Cons: Some info sourced from Wikipedia won't be accurate; not all video links work.

Bottom Line: This visually elegant timeline tool could be useful if sources were vetted or if teachers turn its weak points into strengths.

How Can I Teach with This Tool?

Although Histography was created as an art and design project, it could be a cool tool for the classroom with some caveats. Histography will engage students, who can zoom in and out of the timeline, watching dots that represent significant events change position on the screen -- anywhere from the Big Bang to 2015. As students explore the timeline, they will notice that they can filter events based on some specific information, like inventions, women's rights, literature, disasters, wars, and more. Nearly all events have a photo when you hover over them, and many include videos.
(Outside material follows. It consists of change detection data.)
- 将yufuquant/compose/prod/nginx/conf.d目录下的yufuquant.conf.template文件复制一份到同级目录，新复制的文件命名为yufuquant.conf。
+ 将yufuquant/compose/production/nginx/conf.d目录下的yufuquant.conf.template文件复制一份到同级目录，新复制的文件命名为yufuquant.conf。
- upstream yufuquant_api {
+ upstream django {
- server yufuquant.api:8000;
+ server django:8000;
A section called Editorial Stories includes selected stories and events presented in a spiral. Most text readers should be compatible with Histography, but teachers should check in advance.
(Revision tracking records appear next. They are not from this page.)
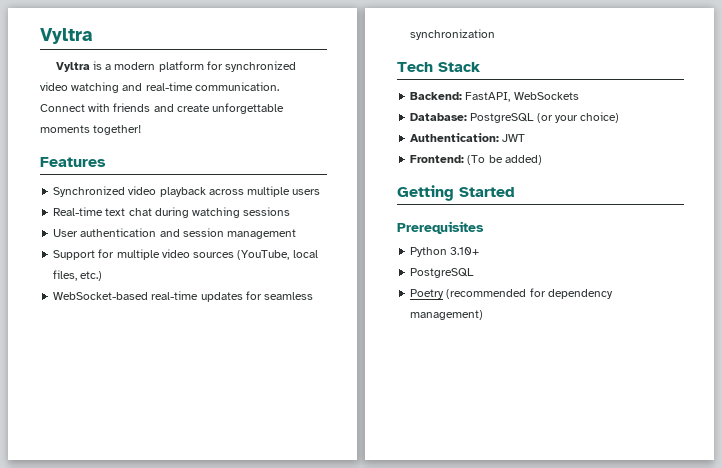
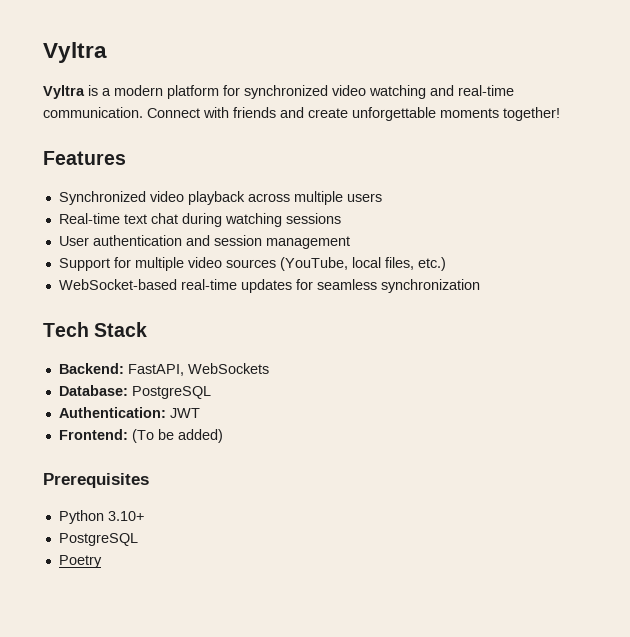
- Database: PostgreSQL (or your choice)
+ Database: PostgreSQL
- Getting Started
- Poetry (recommended for dependency management)
+ Poetry

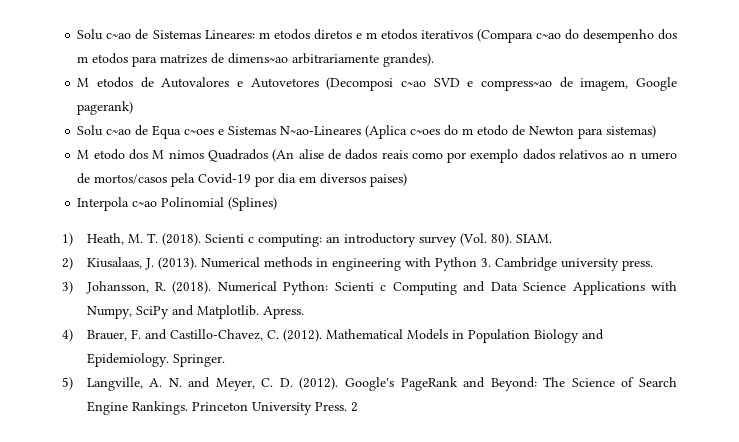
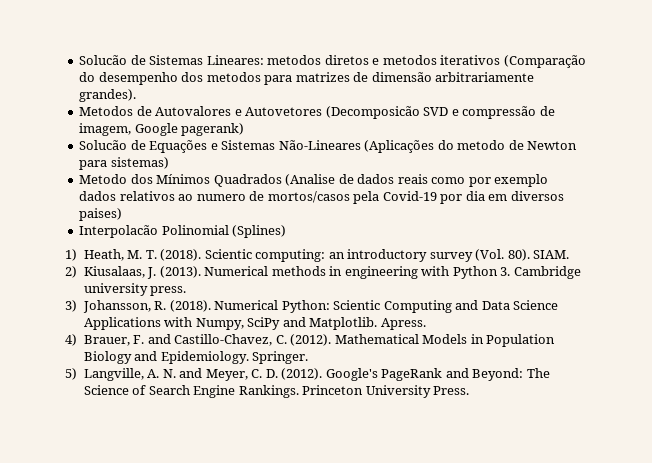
- Solu c~ao de Sistemas Lineares: m etodos diretos e m etodos iterativos (Compara c~ao do desempenho dos m etodos para matrizes de dimens~ao arbitrariamente grandes).
+ Solucão de Sistemas Lineares: metodos diretos e metodos iterativos (Comparação do desempenho dos metodos para matrizes de dimensão arbitrariamente grandes).
- M etodos de Autovalores e Autovetores (Decomposi c~ao SVD e compress~ao de imagem, Google pagerank)
+ Metodos de Autovalores e Autovetores (Decomposicão SVD e compressão de imagem, Google pagerank)
- Solu c~ao de Equa c~oes e Sistemas N~ao-Lineares (Aplica c~oes do m etodo de Newton para sistemas)
- M etodo dos M nimos Quadrados (An alise de dados reais como por exemplo dados relativos ao n umero de mortos/casos pela Covid-19 por dia em diversos paises)
+ Solucão de Equações e Sistemas Não-Lineares (Aplicações do metodo de Newton para sistemas)
+ Metodo dos Mínimos Quadrados (Analise de dados reais como por exemplo dados relativos ao numero de mortos/casos pela Covid-19 por dia em diversos paises)
- Interpola c~ao Polinomial (Splines)
+ Interpolacão Polinomial (Splines)
- Scienti c computing: an introductory survey (Vol. 80).
+ Scientic computing: an introductory survey (Vol. 80).
- Numerical Python: Scienti c Computing and Data Science Applications with Numpy, SciPy and Matplotlib.
+ Numerical Python: Scientic Computing and Data Science Applications with Numpy, SciPy and Matplotlib.
- 2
Let students observe what they notice about recorded events -- like how the closer you get to the present, the more events there are. These observations can lead to rich discussions on the flow and nature of history, who writes history, and how that impacts the displayed information. Filtering by a subject like women's rights, inventions, or literature can help students explore a more narrow thread of history, allowing students to compare information from within the same decades to get a more global understanding of how events unfolded. If students are studying inventions or events, the teacher could let students discover a topic in Histography as a jumping-off point for additional research.
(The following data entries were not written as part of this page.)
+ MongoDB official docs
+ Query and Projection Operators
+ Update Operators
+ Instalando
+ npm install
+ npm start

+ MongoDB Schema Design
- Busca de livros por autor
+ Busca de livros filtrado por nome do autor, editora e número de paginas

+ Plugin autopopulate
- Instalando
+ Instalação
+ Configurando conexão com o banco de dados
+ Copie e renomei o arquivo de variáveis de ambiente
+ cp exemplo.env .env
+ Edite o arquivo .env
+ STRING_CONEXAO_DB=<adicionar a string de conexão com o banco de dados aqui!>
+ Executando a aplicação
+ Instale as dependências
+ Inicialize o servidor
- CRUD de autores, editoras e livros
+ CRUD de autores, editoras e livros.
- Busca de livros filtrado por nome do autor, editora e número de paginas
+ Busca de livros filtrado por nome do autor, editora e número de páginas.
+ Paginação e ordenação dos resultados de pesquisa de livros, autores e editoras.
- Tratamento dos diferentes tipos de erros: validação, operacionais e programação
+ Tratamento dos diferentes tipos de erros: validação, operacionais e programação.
Of course, the main issue with Histography is that all information is sourced from Wikipedia. That doesn't mean it's useless academically, but it does mean teachers should take care to have kids drill down to the more primary sources within a Wikipedia article. If teachers have students focusing on limited periods, they will want to vet the information to ensure accuracy. This process will not be realistic for longer swaths of time, as there will be hundreds or thousands of data points. Along with important discussions like those mentioned above, the teacher can sharpen students' critical thinking skills. While most of the information appears to be accurate, there will be inaccuracies: One event in 2011 was "Slaves Riots in Rome." Ask students whether this sounds right and how they could verify or debunk the claim that this happened. Questioning the accuracy of information is an important media literacy skill, and Histography offers a place to start. The same skills can transfer to other more commonly used sites, like news outlets and opinion blogs. Similarly, keep in mind that as the information is automatically pulled from Wikipedia, there is always a chance that inappropriate content could surface. Have a discussion with the class about handling questionable content should it occur.

Learning Rating

Overall Rating
Engagement

Histography is visually dynamic and easy to use.

Pedagogy

There's plenty to dig into and explore, but the potential for misinformation adds a layer of extra effort since teachers -- and students -- need to verify what they find.

Support

It's easy to use, but there are no supporting materials or accessibility options.

Common Sense reviewer
Shaun Langevin
Shaun Langevin Technology coordinator

Community Rating

Interactive and Engaging Design- Easy Research Starting Point

My overall opinion can be summarized in these three words; vivid, subjective, and foundational. This app is vivid and designed to catch the user's eyes. Students and teachers alike enjoy using applications that are eye-catching and aesthetically pleasing. This app is also subjective, the source being Wikipedia, the information stored within this system can often times be written under biases, however, events that are recorded are still true. Students must take it as a starting point. This app is foundational because it is a place to begin projects, conversations, and creations. I liked the way the app is laid out, and how easy it is to run, and navigate. No account is needed, it is simply a well-trained website that is a good tool for students to be aware of. I do not like that it's main source of information is Wikipedia. However, as stated before, Wikipedia can often be a good starting point.